Keep On Truckin'

2010 was tough on the credit union auto loan portfolio. These 10 credit unions bucked the trend.

 
 

Auto sales rebounded in 2010 to 11.6 million vehicles, up from a 27-year low of 10.4 million in 2009, but auto lending proved to be a tough business for most credit unions. Used auto loans increased throughout 2010 by 3.4%, but that was not enough to offset the 16.5% decline in new auto lending the industry, in aggregate, posted last year.

All of the major brands, with the exception of Toyota, increased their sales last year. This challenged credit union market share, as most automakers have captive financing alternatives. In 2009, credit unions captured almost 20% of the new auto market but returned to normal levels in 2010, posting slightly more than 15% for the full year.

This year could prove better for credit unions as consumers come out of the cold and into the showrooms. February’s auto sales jumped more than 20% to roughly 1 million vehicle sales. The rise in auto loans marked the sixth consecutive month this category has increased.

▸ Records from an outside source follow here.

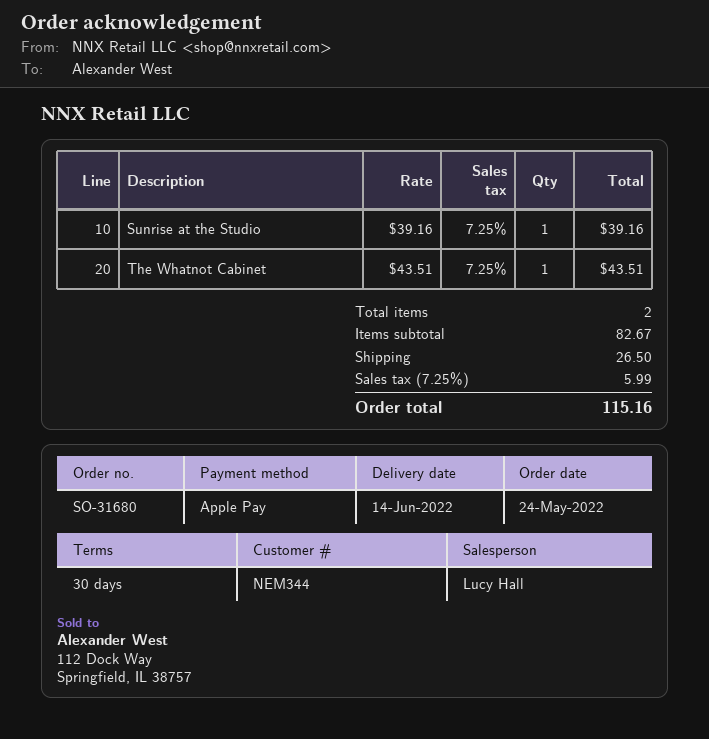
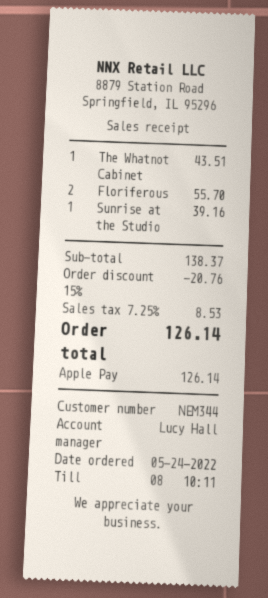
Floriferous: none -> 2 for 55.70
subtotal: 82.67 -> 138.37
discount: none -> 15% = 20.76
shipping: 26.50 -> none
tax: 7.25% = 5.99 -> 7.25% = 8.53
total: 115.16 -> 126.14

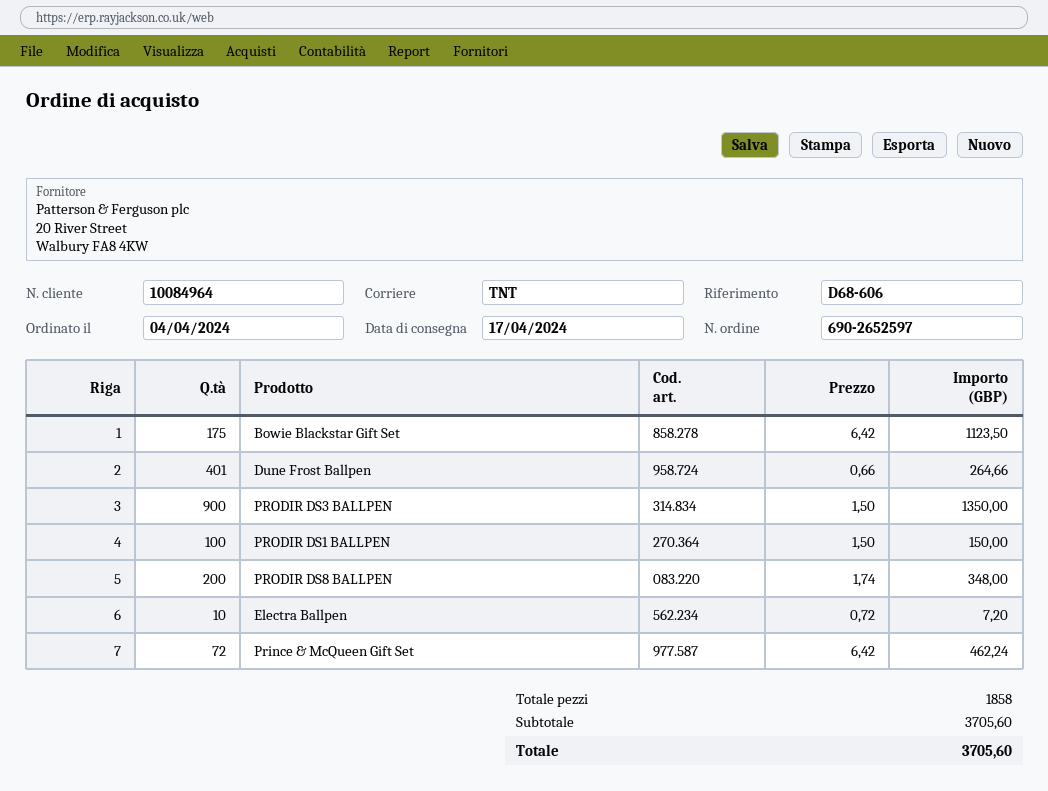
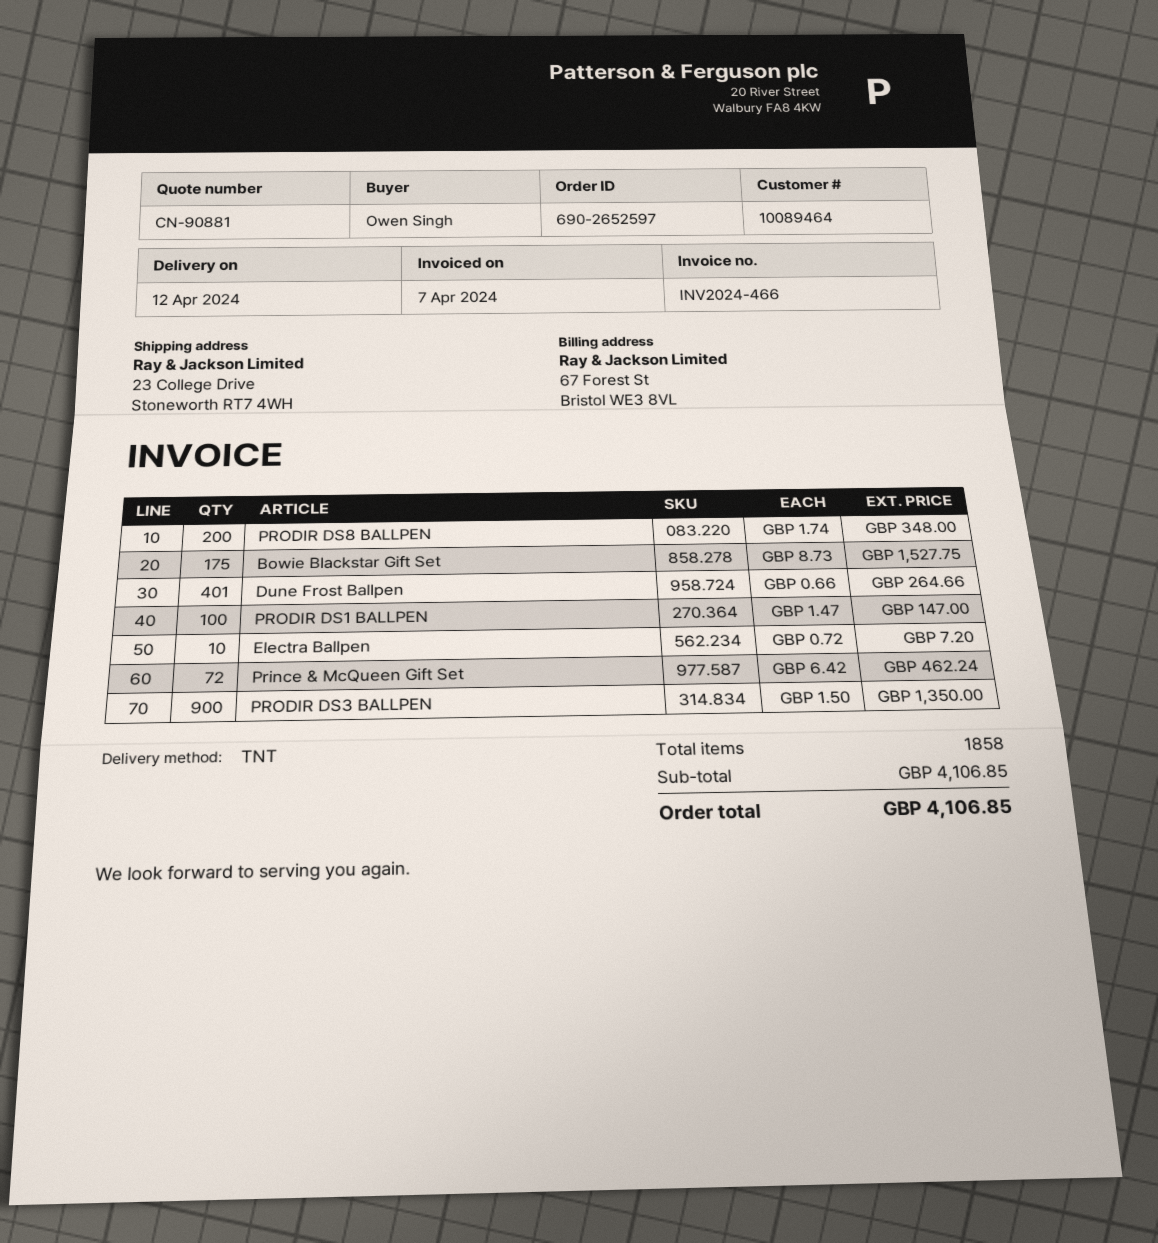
delivery date: 2024-04-17 -> 2024-04-12
customer number: 10084964 -> 10089464
Bowie Blackstar Gift Set: 175 x 6.42 = 1123.50 -> 175 x 8.73 = 1527.75
PRODIR DS1 BALLPEN: 100 x 1.50 = 150.00 -> 100 x 1.47 = 147.00
subtotal: 3705.60 -> 4106.85
total: 3705.60 -> 4106.85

Challenges still remain in the form of 0% financing, which many major brands are pushing in March to continue their sales momentum. Only Hyundai, which was one of two brands to grow in 2009 (the other was Kia), didn’t feel the need to offer a 0% financing inducement in March.

Action item: do you have “off brand” dealers in your local market, like Hyundai and Kia, that need financing options for new buyers?

Leaders In Direct Auto Lending

Some credit unions, including the 10 leaders below, bucked the trends in 2010 and posted solid loan growth. This list, culled from credit unions that do not participate in indirect lending, shows that credit unions can be successful in growing their loan portfolios even when the captive financiers raise their game. In fact, half the leader list posted growth in both new and used auto lending.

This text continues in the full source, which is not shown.